The alarm clock sounded at 6am. Insistent, shrill. A demand for response. He reached out a hand and turned it off.

Then panic overtook him. Where was he? He didn’t remember the alarm clock. He didn’t remember where he was. He didn’t remember who he was.

“Your name is Paul Michael Smith. Please be calm. Relax, and listen. Your name is Paul Michael Smith. Please be calm. Relax and listen. Currently you do not remember anything. Please relax and listen. There is a notepad on the table. Please relax, open the note pad and read it. All will become clear. Your name is Paul Michael Smith. Please be calm. Relax, and listen. Your name is Paul Michael Smith. Please be calm. Relax and listen.”

It was a recorded voice, soothing, reassuring. He looked on the bedside table and there was, indeed, a battered notebook beside the bedside light. He turned the light on, grabbed the book and started reading.

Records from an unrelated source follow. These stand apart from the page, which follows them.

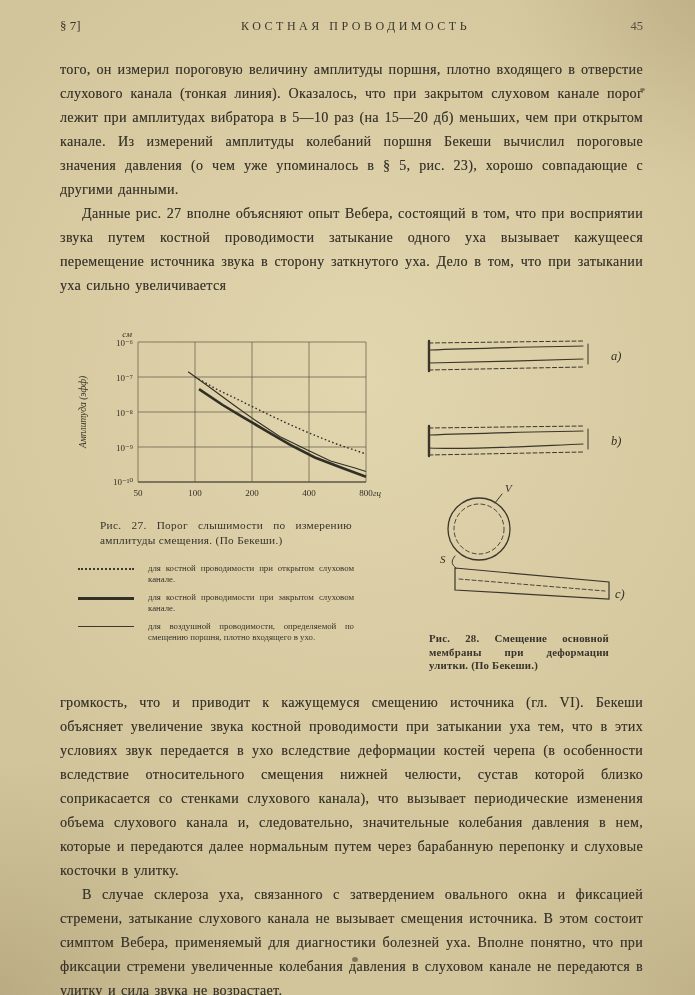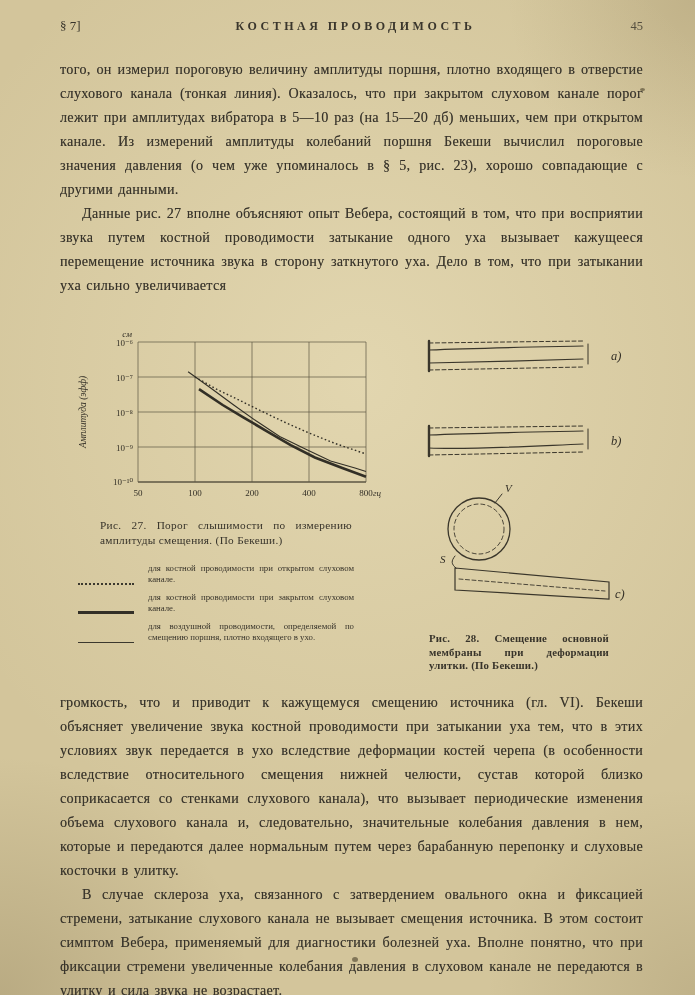--- a/index.html
+++ b/index.html
@@ -18,7 +18,7 @@
   .content{position:absolute;left:60px;right:52px;top:18px;}
   .header-row{display:flex;justify-content:space-between;align-items:baseline;
     font-size:12.5px;margin-bottom:24px;}
-  .running-title{letter-spacing:3.5px;font-size:12px;font-weight:bold;color:#3a362c;}
+  .running-title{letter-spacing:3.5px;font-size:12px;font-weight:normal;color:#3a362c;}
   .section-marker{font-size:13px;}
   .page-number{opacity:.8;}
   p.body-par{

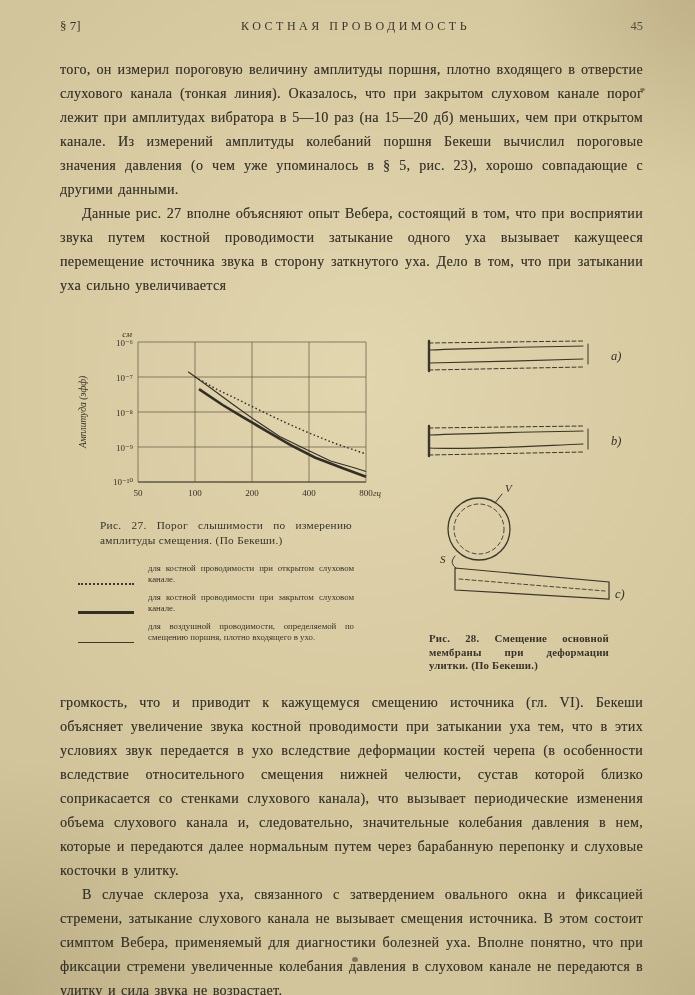--- a/index.html
+++ b/index.html
@@ -46,7 +46,7 @@
     text-align:justify;letter-spacing:0.2px;font-weight:bold;
   }
   .legend{margin:16px 0 0 18px;}
-  .legend-item{display:flex;align-items:flex-end;margin-bottom:7px;}
+  .legend-item{display:flex;align-items:flex-start;margin-bottom:7px;}
   .sample{flex:0 0 56px;height:0;margin:5px 14px 0 0;}
   .sample.dotted{border-top:2px dotted #3b382e;}
   .sample.thick{border-top:3px solid #322f27;}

“Your name is Paul Michael Smith. You were born on 15th June 1955. You had an accident which left you with a head injury, which means you forget things. This book has been written by you over the years. If you read it everything will become clear”


“It’s a bad’un!” Sgt John Cleese said to me as I approached the wreckage. “Bentley, left the road at some speed. Three feet either way it would have missed the tree and ended up in the field. Three people inside. The fire brigade are taking the roof off. Air Ambulance lads are working on the occupants. Good luck!”

I’d known John for some years. We’d met originally at an accident and I was taken by how he resembled his namesake in every way but one. He had no sense of humour at all. Working in the ambulance service for some years I’d developed what people tell me is a sick sense of humour. It isn’t sick so much as a survival mechanism. But every time I made a joke he’d look at me. ‘Was that a joke?’ At first I thought he was joking, but came to realise that he genuinely had no sense of humour. He could see why something was supposed to be funny, in a strictly analytical way, yet could not laugh or understand even the mechanism for laughter. I saw this as a handicap. He saw it as a saving grace. Because although he had no sense of humour he had a phenomenal memory. Which, combined with his love of science fiction, made him a great partner on Pub Quiz night. Between us we were unstoppable!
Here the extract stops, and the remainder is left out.